[Work instruction]:
From top to bottom, retype the data exactly, passing over any picture.

Web document revisions:
********************
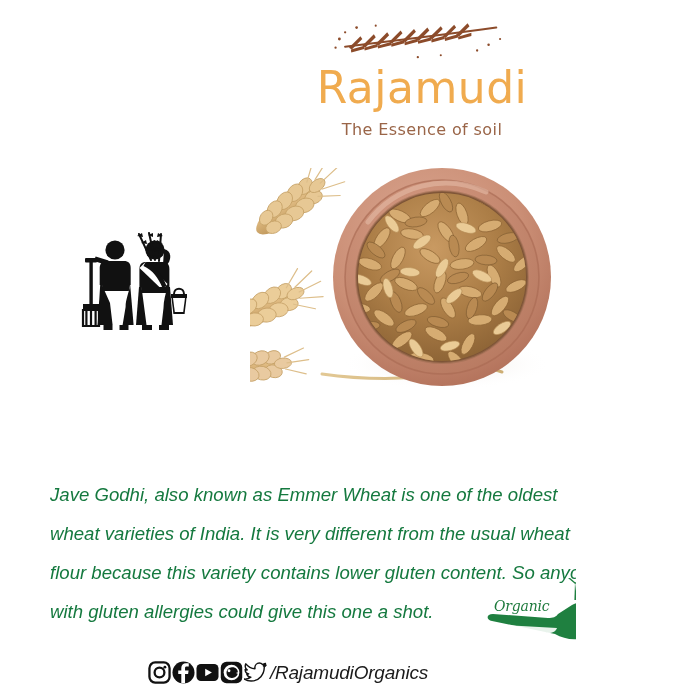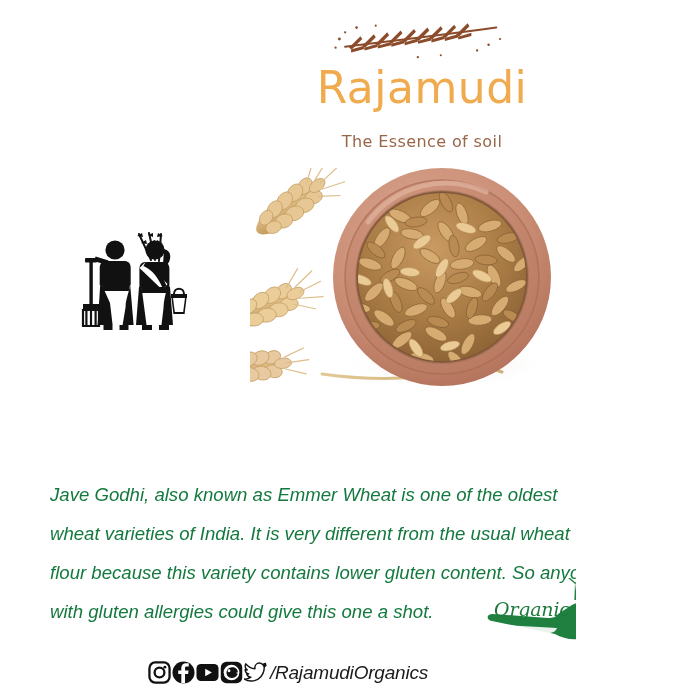--- a/index.html
+++ b/index.html
@@ -13,21 +13,21 @@
   .page{position:relative;width:576px;height:700px;background:#fff;overflow:hidden;}
 
   
   .brand{position:absolute;right:24px;top:18px;width:260px;text-align:center;}
   .brand-sprig{height:44px;display:block;margin:0 auto 2px auto;}
   .brand-name{
     font-size:44px;line-height:48px;font-weight:400;letter-spacing:.5px;
     color:#f0ab4f;font-family:"DejaVu Sans", sans-serif;
   }
   .brand-tagline{
-    margin-top:20px;font-size:16px;letter-spacing:.4px;
+    margin-top:8px;font-size:16px;letter-spacing:.4px;
     color:#9a6548;font-family:"DejaVu Sans", sans-serif;
   }
 
   
   .page-title{
     position:absolute;left:52px;top:155px;
     font-size:31px;font-weight:bold;letter-spacing:.2px;
     color:#a85a34;font-family:"DejaVu Sans", sans-serif;
   }
 
@@ -41,21 +41,21 @@
   .body-copy{
     position:absolute;left:50px;top:456px;width:560px;
     font-style:italic;font-size:18.6px;line-height:39px;
     color:#15793f;font-family:"Liberation Sans", sans-serif;
   }
 
   
   .organic{position:absolute;left:480px;top:578px;width:170px;height:62px;}
   .organic-word{
     position:absolute;left:14px;top:20px;
-    font-size:19px;font-style:italic;color:#1d7a3c;
+    font-size:14px;font-style:italic;color:#1d7a3c;
     font-family:"DejaVu Serif", serif;letter-spacing:-.2px;
   }
 
   
   .social{
     position:absolute;left:0;right:0;bottom:16px;
     display:flex;align-items:center;justify-content:center;gap:1px;margin-top:13px;
   }
   .social-icon{width:23px;height:23px;display:block;}
   .social-handle{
********************
[Output for this task]:
--- a/index.html
+++ b/index.html
@@ -13,21 +13,21 @@
   .page{position:relative;width:576px;height:700px;background:#fff;overflow:hidden;}
 
   
   .brand{position:absolute;right:24px;top:18px;width:260px;text-align:center;}
   .brand-sprig{height:44px;display:block;margin:0 auto 2px auto;}
   .brand-name{
     font-size:44px;line-height:48px;font-weight:400;letter-spacing:.5px;
     color:#f0ab4f;font-family:"DejaVu Sans", sans-serif;
   }
   .brand-tagline{
-    margin-top:20px;font-size:16px;letter-spacing:.4px;
+    margin-top:8px;font-size:16px;letter-spacing:.4px;
     color:#9a6548;font-family:"DejaVu Sans", sans-serif;
   }
 
   
   .page-title{
     position:absolute;left:52px;top:155px;
     font-size:31px;font-weight:bold;letter-spacing:.2px;
     color:#a85a34;font-family:"DejaVu Sans", sans-serif;
   }
 
@@ -41,21 +41,21 @@
   .body-copy{
     position:absolute;left:50px;top:456px;width:560px;
     font-style:italic;font-size:18.6px;line-height:39px;
     color:#15793f;font-family:"Liberation Sans", sans-serif;
   }
 
   
   .organic{position:absolute;left:480px;top:578px;width:170px;height:62px;}
   .organic-word{
     position:absolute;left:14px;top:20px;
-    font-size:19px;font-style:italic;color:#1d7a3c;
+    font-size:14px;font-style:italic;color:#1d7a3c;
     font-family:"DejaVu Serif", serif;letter-spacing:-.2px;
   }
 
   
   .social{
     position:absolute;left:0;right:0;bottom:16px;
     display:flex;align-items:center;justify-content:center;gap:1px;margin-top:13px;
   }
   .social-icon{width:23px;height:23px;display:block;}
   .social-handle{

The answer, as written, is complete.